Cuándo celebramos los cristianos
Pero aquí no se trata de señalar a nadie con el dedo ni de buscar responsables. La forma de celebrar la eucaristía a raíz del Concilio, al menos en un buen número de iglesias y comunidades de nuestro país, puede darnos ya una idea aproximada de lo que es celebrar. Se ha recorrido un gran camino, ciertamente, aunque no con el ánimo, la premura y la decisión que muchos hubiéramos deseado.

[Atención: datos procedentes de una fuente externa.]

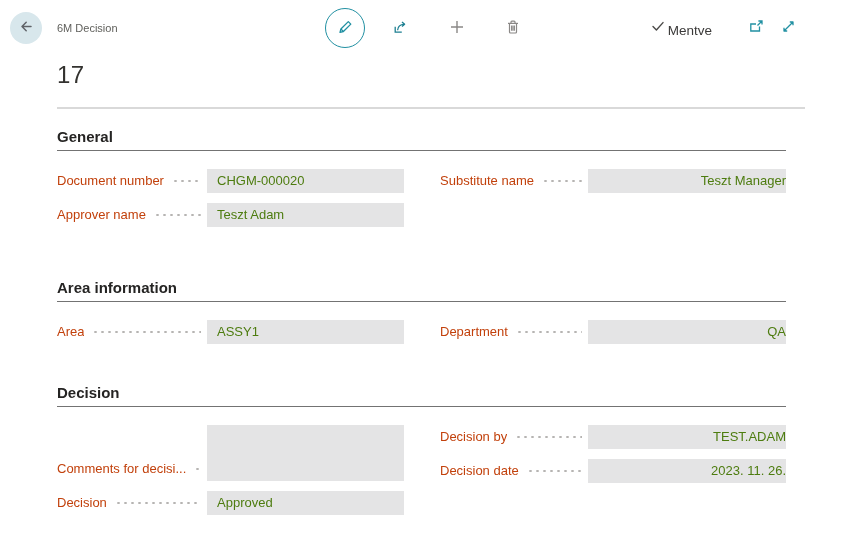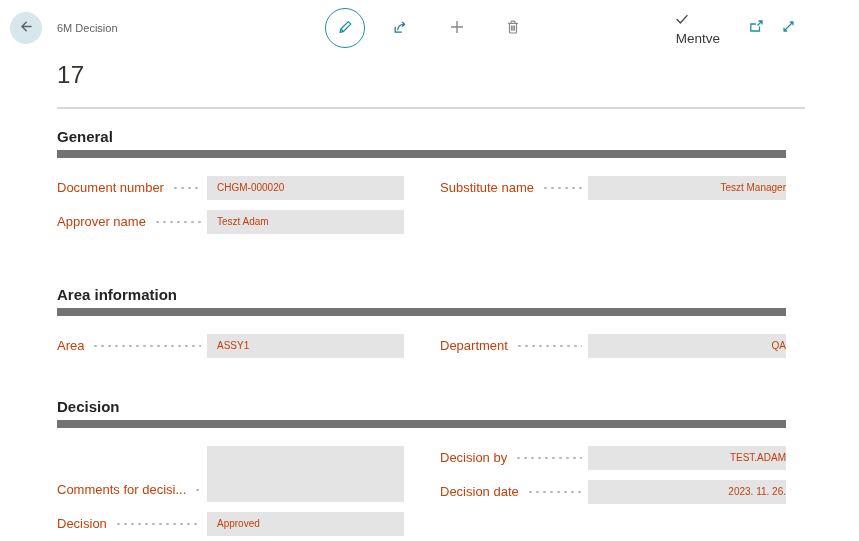--- a/index.html
+++ b/index.html
@@ -16,50 +16,50 @@
     display:flex; align-items:center; }
   .edit-btn { width:40px; height:40px; border-radius:50%; background:#fff;
     border:1.5px solid #2190a2; cursor:pointer; display:flex; align-items:center; justify-content:center; }
   .icon-btn { background:none; border:none; cursor:pointer; padding:0;
     display:flex; align-items:center; justify-content:center; }
   .share-btn  { margin-left:27px; }
   .plus-btn   { margin-left:38px; }
   .trash-btn  { margin-left:38px; }
   .right-actions { position:absolute; right:62px; top:8px; height:40px;
     display:flex; align-items:center; }
-  .saved { display:flex; align-items:flex-start; margin-right:28px;flex-direction:column; }
+  .saved { display:flex; align-items:flex-end; margin-right:36px; }
   .saved-text { font-size:13.5px; color:#3b3a39; margin-left:2px; }
   .popout-btn { margin-right:15px; }
 
   
   .record-title { margin:6px 0 0 57px; font-size:24px; font-weight:300;
     color:#33322f; line-height:38px; letter-spacing:0.5px; }
   .top-divider { margin:13px 0 0 57px; width:748px; height:0;
     border-top:2px solid #d9d9d9; }
 
   
   .section { margin-left:57px; width:729px; }
   .sec-general { margin-top:19px; }
   .sec-area { margin-top:42px; }
   .sec-decision { margin-top:30px; }
   .section-title { font-size:15px; font-weight:700; color:#252423;
-    padding-bottom:5px; border-bottom:8px solid #737373; }
+    padding-bottom:5px; border-bottom:1px solid #737373; }
   .fields { margin-top:18px; display:flex; }
   .col-left  { width:347px; margin-right:36px; }
   .col-right { width:346px;text-align:right; }
 
   .field-row { display:flex; align-items:center; height:24px; margin-bottom:10px; }
   .field-row.tall { height:56px; align-items:flex-end; }
   .field-label { flex:0 1 auto; max-width:146px; font-size:13px; color:#c2410c;
     line-height:24px; white-space:nowrap; overflow:hidden; text-overflow:ellipsis; }
   .leader { flex:1 1 auto; height:24px; margin:0 6px 0 8px;
     background-image:radial-gradient(circle, #b6b4b2 1px, transparent 1.4px);
     background-size:7px 4px; background-repeat:repeat-x; background-position:left 50%; }
   .field-box { flex:0 0 197px; width:197px; height:24px; background:#e4e4e5;
-    font-size:10px; color:#c2410c; line-height:24px; padding-left:10px;
+    font-size:13px; color:#4d7c0f; line-height:24px; padding-left:10px;
     white-space:nowrap; overflow:hidden; cursor:text; }
   .col-right .field-box { flex-basis:198px; width:198px; }
   .field-box.textarea { height:56px; }
 </style>
 </head>
 <body>
 
 <div class="topbar">
   <button class="back-btn">
     <span>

Cuando nos reunimos en nuestras iglesias para celebrar la eucaristía dominical nos sentimos urgidos a tomar parte en la celebración; es decir, en los cantos, en las oraciones, en los gestos, en las posturas; escuchamos las lecturas e incluso alguna vez somos invitados a proclamarlas; vemos al sacerdote que preside, no de espaldas, como antes, sino de frente, cercano; el altar ya no es el soporte de un hermoso retablo adosado al muro de la iglesia sino una mesa de banquete, cubierta con un mantel y adornada con luces y flores; y la lengua empleada para hablar es la nuestra, la que nosotros usamos para comunicarnos y para entendernos. En este nuevo tipo de experiencia religiosa ya no nos sentimos tan ausentes como antes; tan ajenos a lo que se realiza en el altar; ahora la asamblea es invitada a participar, a tomar parte en la celebración. La misa ha dejado de ser una cosa de curas para convertirse en una experiencia comunitaria y eclesial. Más todavía, en la medida en que nuestro nivel de formación cristiana ha ido creciendo y hemos llegado a ser más adultos, somos más conscientes de que, en última instancia, es Dios quien nos convoca y nos reúne. Es su Palabra la que resuena en nuestros oídos, la que de forma insistente y reiterada va exigiendo de nosotros una respuesta de fe, de adhesión incondicional e inquebrantable a la persona y al mensaje de Jesús. Por eso nos reunimos. Porque necesitamos expresar nuestra fe. Porque necesitamos expresar nuestra condición de Iglesia de Jesús. Porque necesitamos celebrar su memoria, la memoria viva de su pascua liberadora. Y lo queremos hacer juntos, como comunidad del pueblo de Dios, reiterando en su memoria el banquete del Reino y compartiendo los dones del pan y del vino, que son los símbolos de la nueva utopía, el aval de la presencia del Señor en el mundo nuevo de los redimidos.
Esa es nuestra experiencia celebrativa. La que los cristianos compartimos cada vez que nos reunimos para la misa. Pero nuestra experiencia de celebración no se agota en la eucaristía. También el rito del bautismo es una celebración, y el de la confirmación, y el de la penitencia, por extraño que parezca; e incluso la unción de los enfermos. En definitiva, todos los sacramentos. Lamentablemente el uso de determinadas expresiones nos ha gastado una mala pasada y ahora se nos pasa la factura. Después de tantos, no años sino siglos, hablando de la administración de los sacramentos ahora resulta sumamente difícil a los responsables de la liturgia y de la pastoral hacer comprender a los fieles que los sacramentos no son una cosa que se da o se administra sino un misterioso encuentro que se vive y se celebra.
Lo mismo tendría que decir respecto al oficio divino, llamado hoy liturgia de las horas. Es el que los monjes y las monjas, los religiosos, religiosas y los canónigos suelen celebrar en común. Se trata igualmente del rezo que todos los obispos, sacerdotes y diáconos deben cumplimentar día tras día. Me refiero al famoso y bien conocido rezo del breviario. A este rezo lo llamamos hoy oración de las horas porque se reparte a lo largo de las horas del día, por la mañana, al mediodía y por la tarde. Por eso se llama liturgia de las horas. Lo difícil en este caso es hacernos a la idea de que se trata de una verdadera celebración cuando, de hecho, la mayor parte de quienes la realizan lo hacen en solitario, en la intimidad, como quien saborea un libro, hace un rato de meditación o, a lo sumo y en el mejor de los casos, se sumerge en una profunda oración personal. De celebración, nada; solo el nombre y, por supuesto, la intención de quienes la idearon.